Items from a data source:
• • • • • • •

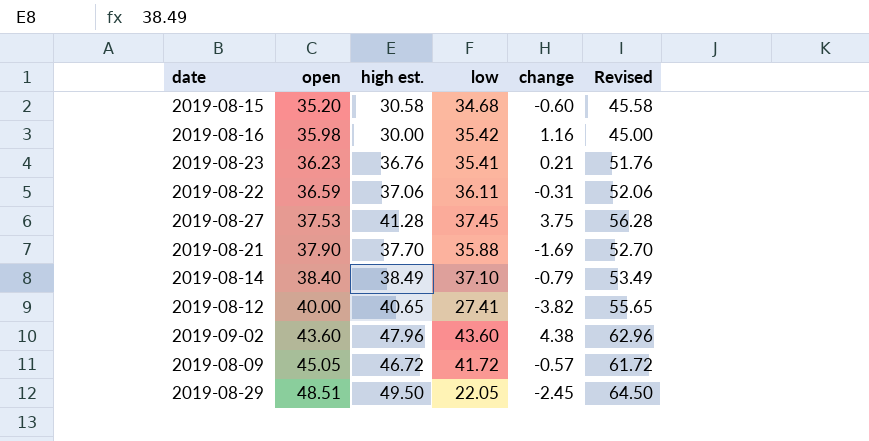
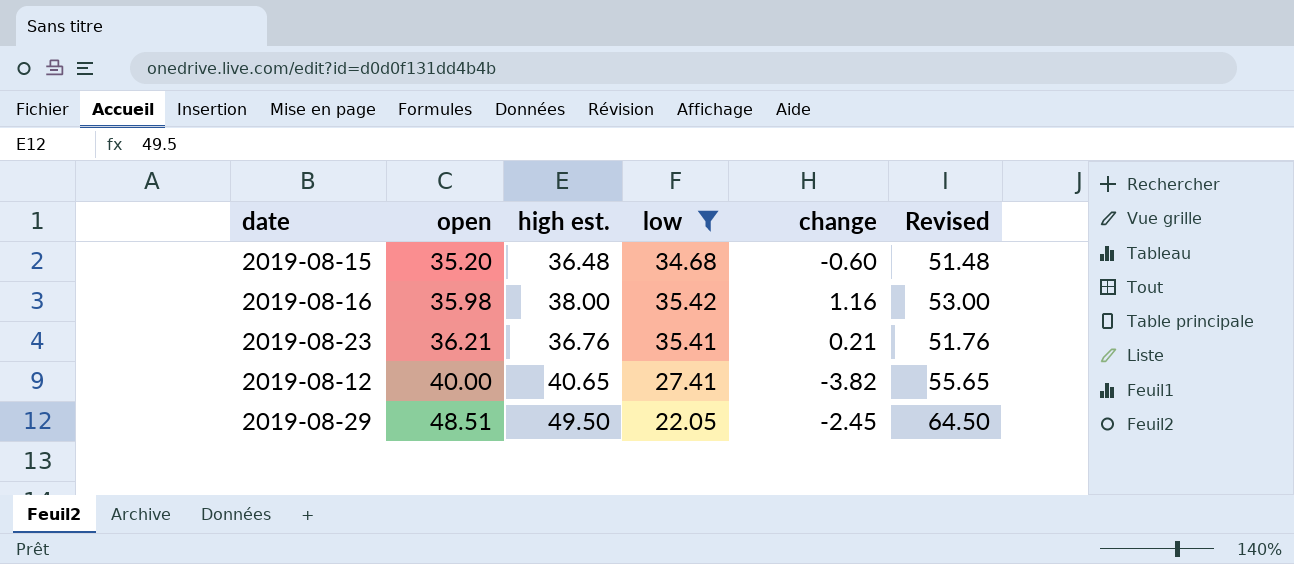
filter: none -> low <= 35.42
2019-08-15 | high est.: 30.58 -> 36.48
2019-08-15 | Revised: 45.58 -> 51.48
2019-08-16 | high est.: 30.00 -> 38.00
2019-08-16 | Revised: 45.00 -> 53.00
2019-08-23 | open: 36.23 -> 36.21

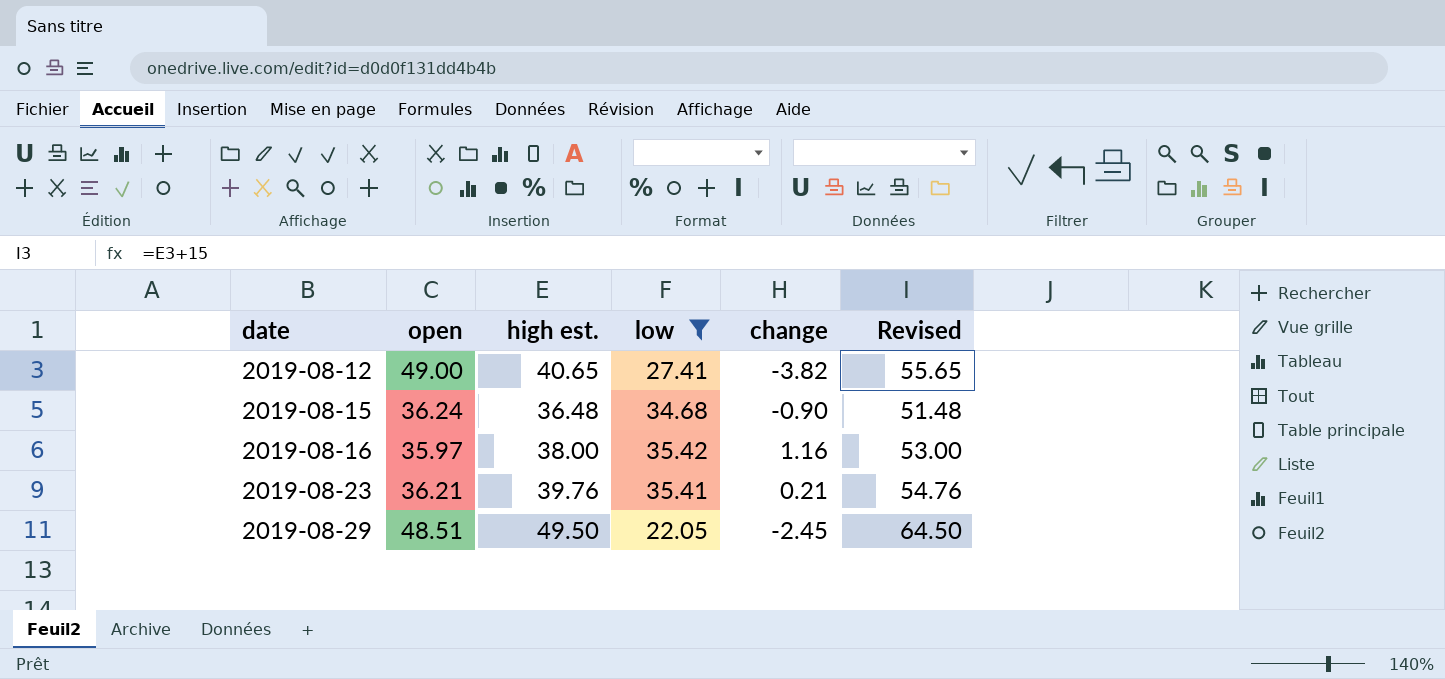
row order: open ascending -> date ascending
2019-08-12 | open: 40.00 -> 49.00
2019-08-15 | open: 35.20 -> 36.24
2019-08-15 | change: -0.60 -> -0.90
2019-08-16 | open: 35.98 -> 35.97
2019-08-23 | high est.: 36.76 -> 39.76
2019-08-23 | Revised: 51.76 -> 54.76

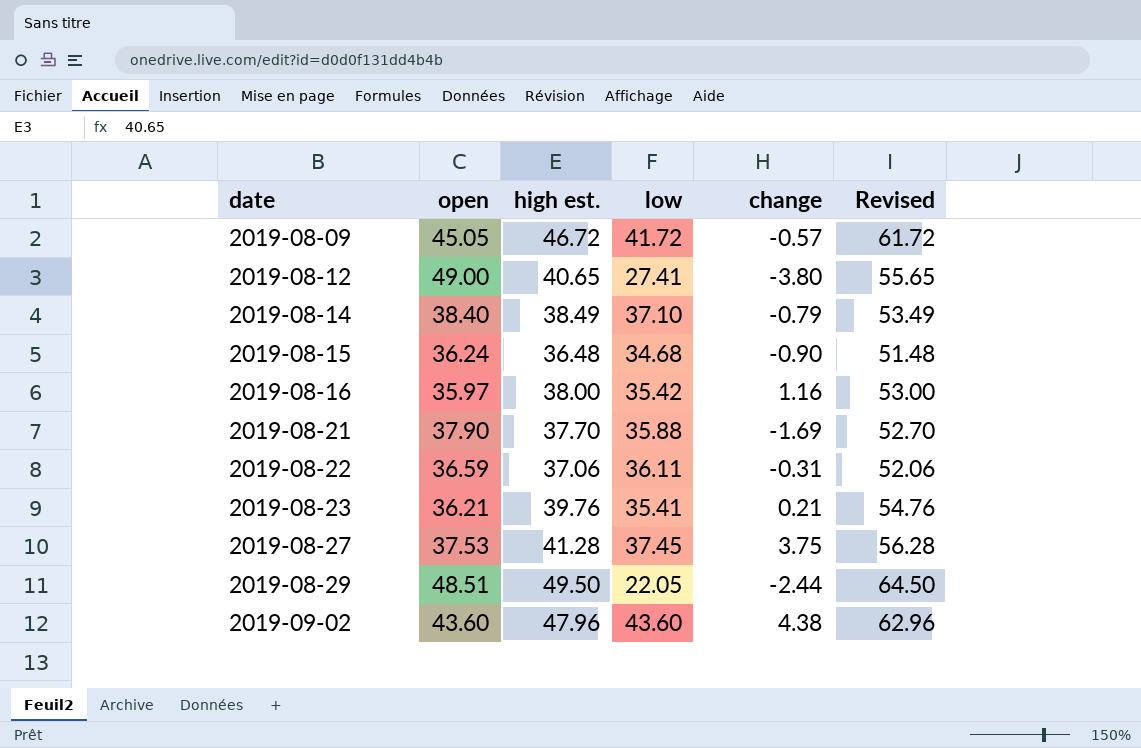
filter: low <= 35.42 -> none
2019-08-12 | change: -3.82 -> -3.80
2019-08-29 | change: -2.45 -> -2.44

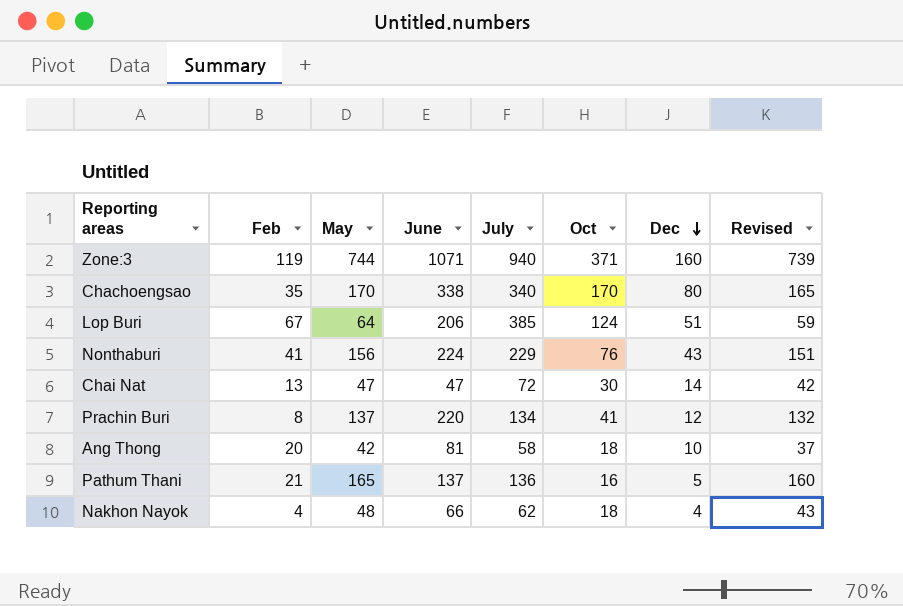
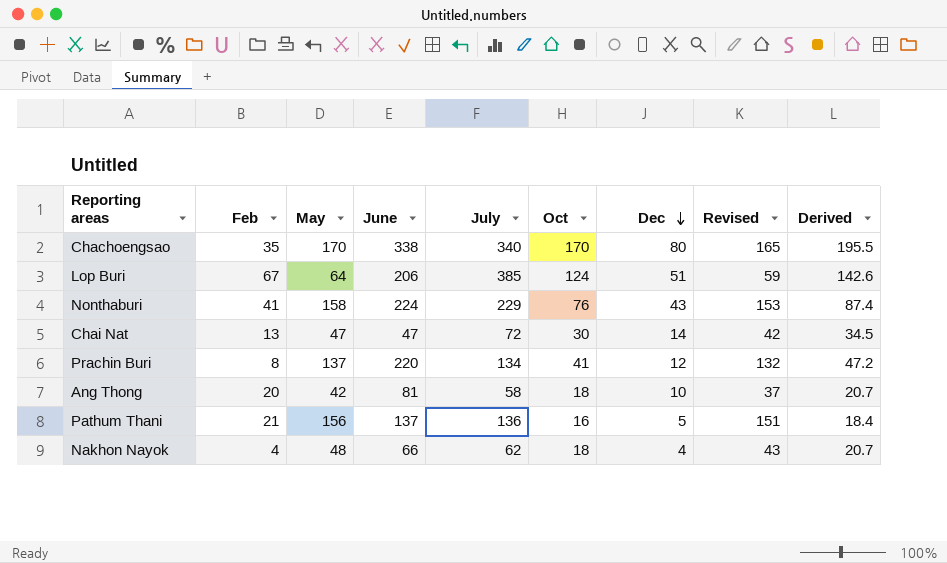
column Derived | formula: none -> [Oct] * 1.15
row Zone:3: 119 | 744 | 1071 | 940 | 371 | 160 | 739 -> none
Nonthaburi | May: 156 -> 158
Nonthaburi | Revised: 151 -> 153
Pathum Thani | May: 165 -> 156
Pathum Thani | Revised: 160 -> 151

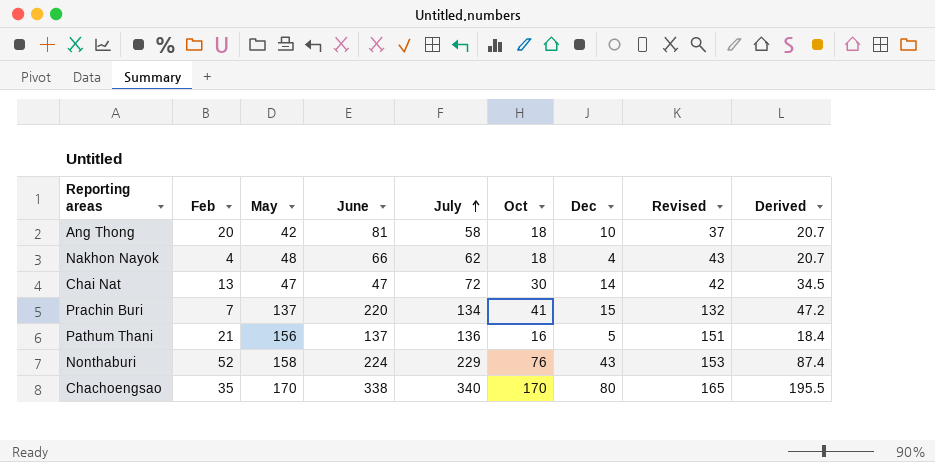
row order: Dec descending -> July ascending
row Lop Buri: 67 | 64 | 206 | 385 | 124 | 51 | 59 | 142.6 -> none
Prachin Buri | Feb: 8 -> 7
Prachin Buri | Dec: 12 -> 15
Nonthaburi | Feb: 41 -> 52

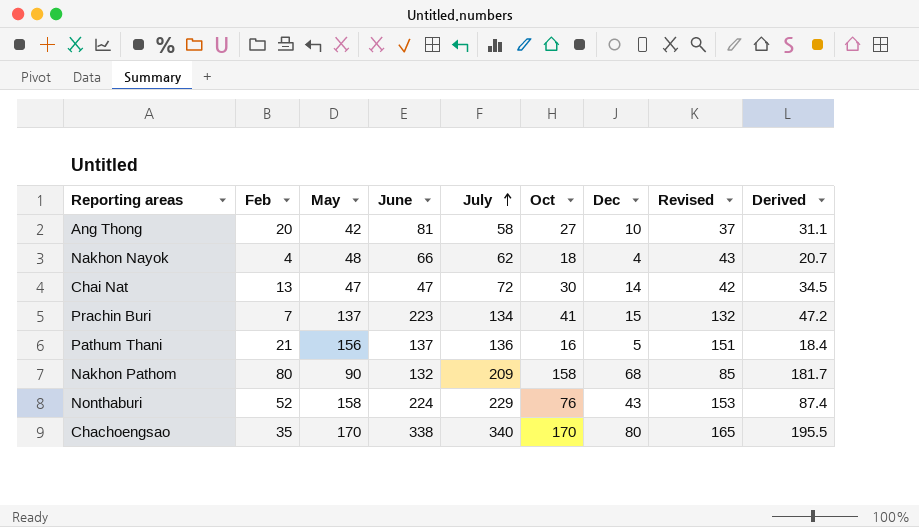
Ang Thong | Oct: 18 -> 27
Ang Thong | Derived: 20.7 -> 31.1
Prachin Buri | June: 220 -> 223
row Nakhon Pathom: none -> 80 | 90 | 132 | 209 | 158 | 68 | 85 | 181.7

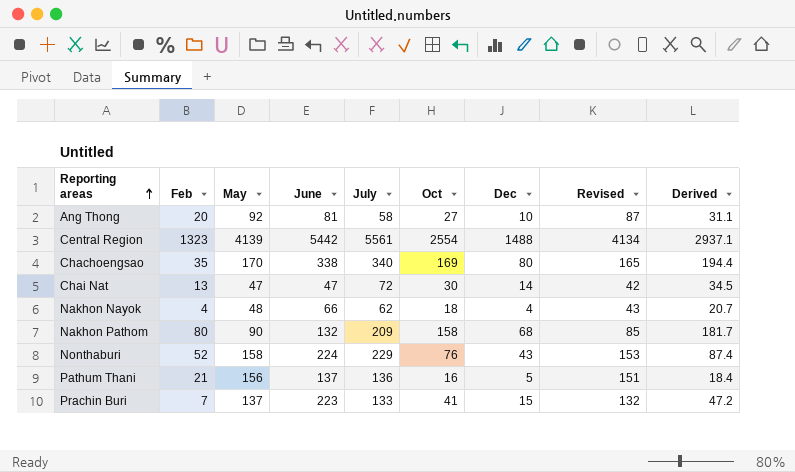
row order: July ascending -> Reporting areas ascending
Ang Thong | May: 42 -> 92
Ang Thong | Revised: 37 -> 87
row Central Region: none -> 1323 | 4139 | 5442 | 5561 | 2554 | 1488 | 4134 | 2937.1
Chachoengsao | Oct: 170 -> 169
Chachoengsao | Derived: 195.5 -> 194.4
Prachin Buri | July: 134 -> 133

• • • • • • •

## PROBLEM TO WORK ON
Within the data above, repeat exactly the lines from the one bearing "Pathum Thani | May: 165 -> 156" through the one bearing "Prachin Buri | Dec: 12 -> 15". Include no pictures and nothing else.

## RESULT BELOW
Pathum Thani | May: 165 -> 156
Pathum Thani | Revised: 160 -> 151

row order: Dec descending -> July ascending
row Lop Buri: 67 | 64 | 206 | 385 | 124 | 51 | 59 | 142.6 -> none
Prachin Buri | Feb: 8 -> 7
Prachin Buri | Dec: 12 -> 15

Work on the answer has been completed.